This Australian Missionary News IPTV interview with Hui Tong can be viewed athttp://tv.bushorchestra.com/Sport/videopages/hui_tong.html and www.safeworlds.net
Australian Missionary news IPTV anchorman Mark Tronson asked Hui Tong about his own diving experience. He explained that when he was 11 years old, a coach saw his talent and he was invited to the high performance diving centre in Beijing. In 1977 he was one of the National Junior Divers and by 1979, when he was 15, he had won his first national title.
The highlight of his career was the 1984 Los Angeles Olympics when he was permitted for the first time to test his diving skills in the international sphere, where the cultures, society and mentality were different from China: but the diving was no different. It was an arena where he could pit his skills against the best the world. He finished fourth.
Over the next four years, he won two High Dive 10 metre World Cups, married Xing who was the Chinese Women's Champion, and became a trainee coach. In 1989 he retired from International competition to concentrate on coaching.
As International Diving is a close knit affair and everyone gets to know each other, he asked a Canadian diving coach how he might do an exchange in Canada.
This enquiry led he and Xing moving to Canada to coach junior divers, and this in turn led to coaching the Canadian national diving team at both the 1996 Atlanta and Sydney 2000 Olympics.
He fell in love with Australia, and when an Australian High Performance Manager asked Hui Tong whether he might coach the Australian team, he jumped at the opportunity. He started as Head Coach of both the Australian and AIS Diving Unit in January 2001.
Hui Tong explained that the pressure on divers is no different from that of other sports people. They have expectations from within themselves as well as the pressures from coaches, competitors and family – and even those in administration. Becoming both mentally and physically fit is essential.

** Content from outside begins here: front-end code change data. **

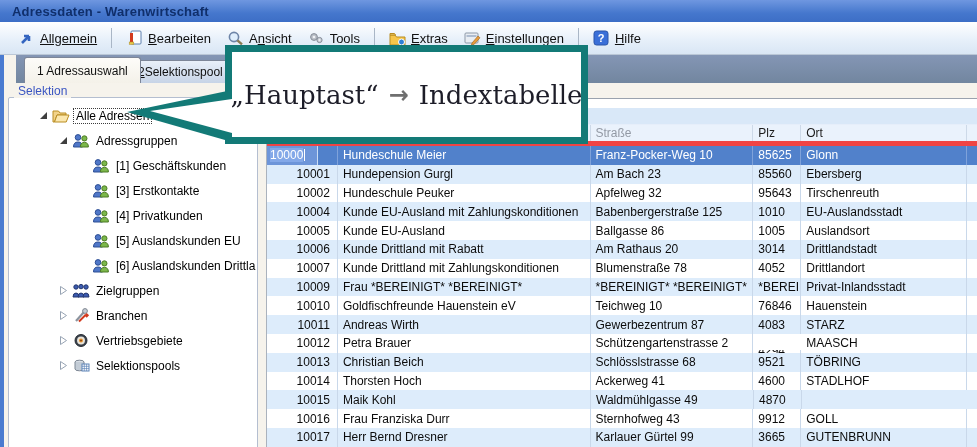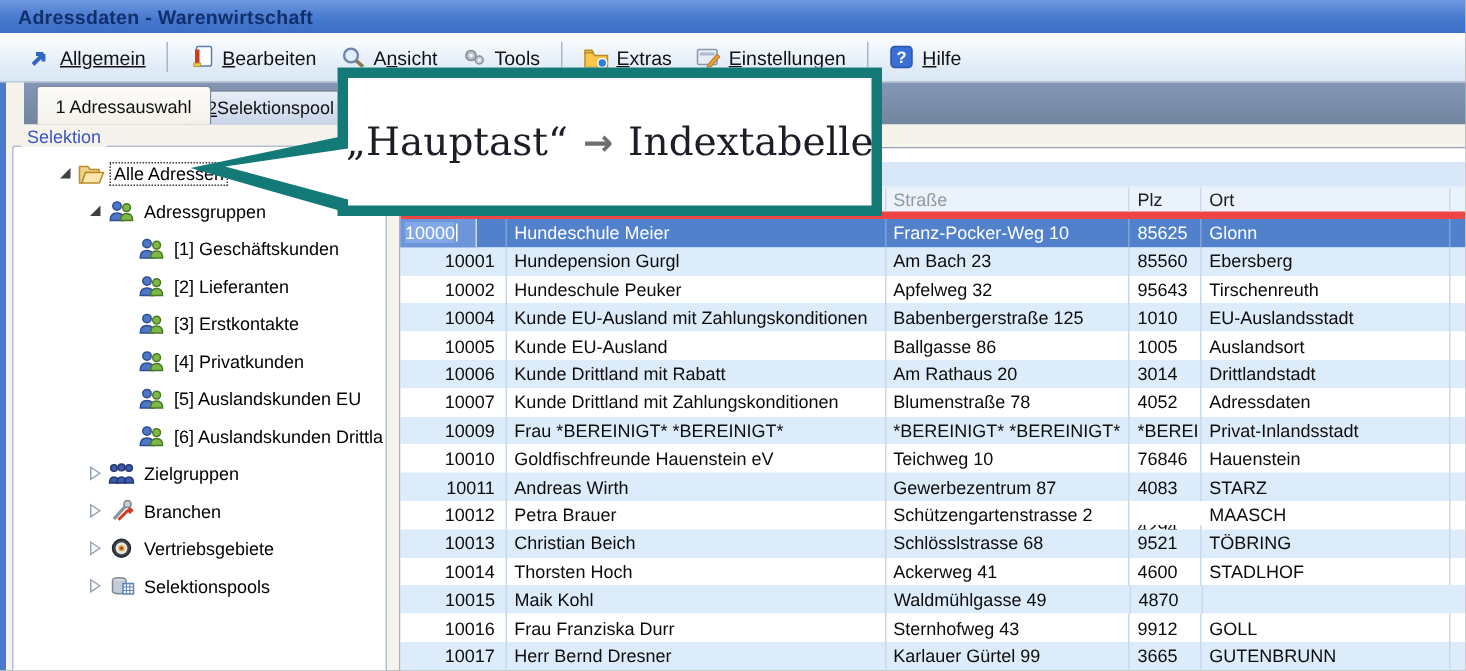--- a/index.html
+++ b/index.html
@@ -228,18 +228,6 @@
               <path d="M8.4 14 q0-4.6 4-4.6 t4 4.6Z" fill="#7cb84a" stroke="#4c7a24"></path>
             </svg>
           </span>
-          <span class="tw-label">[2] Lieferanten</span>
-        </div>
-        <div class="tree-row" style="padding-left: 66px;">
-          <span class="tw-exp"></span>
-          <span class="tw-icon">
-            <svg width="18" height="15" viewBox="0 0 18 15">
-              <circle cx="6" cy="4.4" r="2.8" fill="#4f77c8" stroke="#2d4e94"></circle>
-              <path d="M1.5 14 q0-5 4.5-5 t4.5 5Z" fill="#4f77c8" stroke="#2d4e94"></path>
-              <circle cx="12.4" cy="5.4" r="2.6" fill="#7cb84a" stroke="#4c7a24"></circle>
-              <path d="M8.4 14 q0-4.6 4-4.6 t4 4.6Z" fill="#7cb84a" stroke="#4c7a24"></path>
-            </svg>
-          </span>
           <span class="tw-label">[3] Erstkontakte</span>
         </div>
         <div class="tree-row" style="padding-left: 66px;">

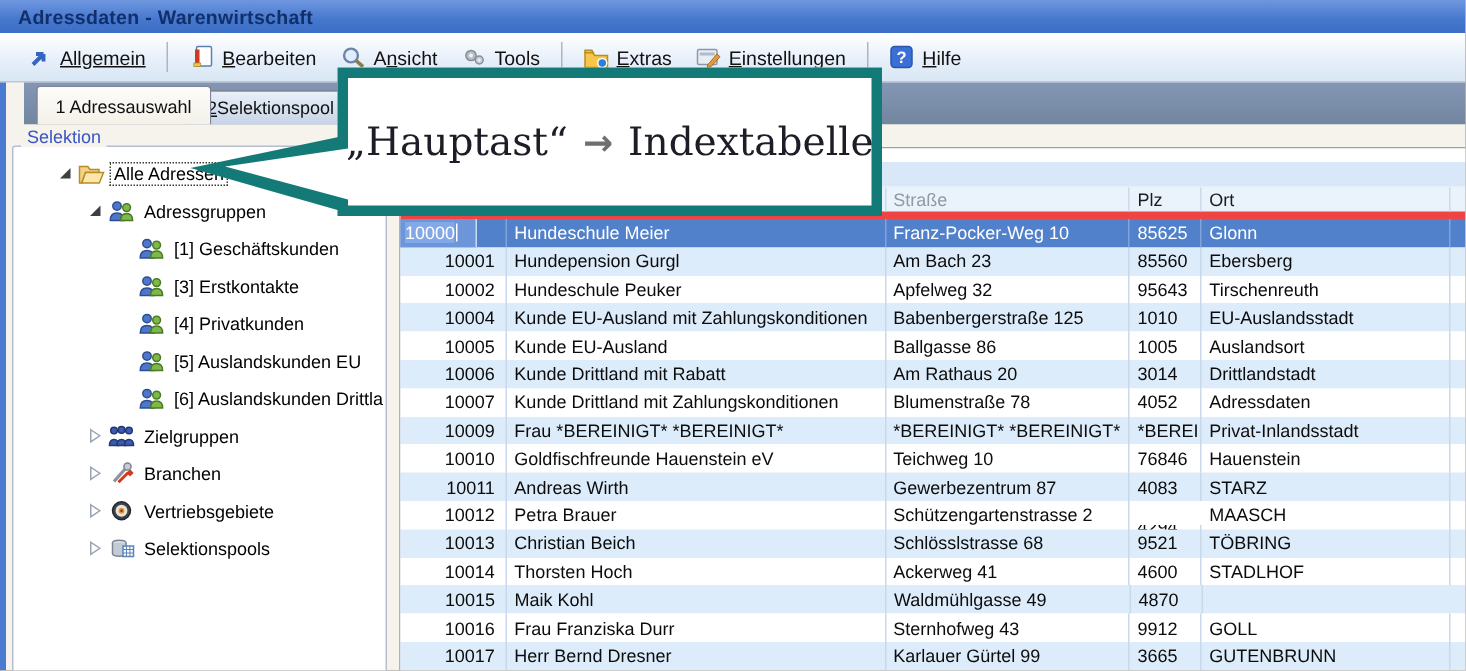--- a/index.html
+++ b/index.html
@@ -407,7 +407,7 @@
           <div class="gcell" style="width: 253px;">Kunde Drittland mit Zahlungskonditionen</div>
           <div class="gcell" style="width: 163px;">Blumenstraße 78</div>
           <div class="gcell" style="width: 48px;">4052</div>
-          <div class="gcell" style="width: 166px;">Adressdaten</div>
+          <div class="gcell" style="width: 166px;">Drittlandort</div>
           <div class="gcell filler"></div>
         </div>
         <div class="grow stripe">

The AIS Diving Unit offers young divers the opportunity to connect all these dots, and Chantelle Newbury, the Athens Diving Gold Medallist, is on hand to identify up-and-coming diving talent. Once the new recruits are at the AIS Diving Unit, one of the tasks of Hui Tong and his coaches is to change their thinking in training, discipline and commitment.
With all these pressures, Hui Tong explained that Respite becomes imperative. He has taken his family and his coaching team on Respite to Basil Sellers Tweed (the respite facility run by Mark Tronson of Well-Being Australia) at different times.
Hui Tong emphasises three factors. Firstly, when he is on Respite, he can leave Diving behind and just relax and enjoy the scenery or the beach or time with family.
Secondly, the Basil Sellers Tweed facility is like home: everything is there, the facility is superb.
Thirdly, and perhaps most importantly, while there, Mark and Delma Tronson provide pastoral support and advice, which is an added bonus and greatly appreciated.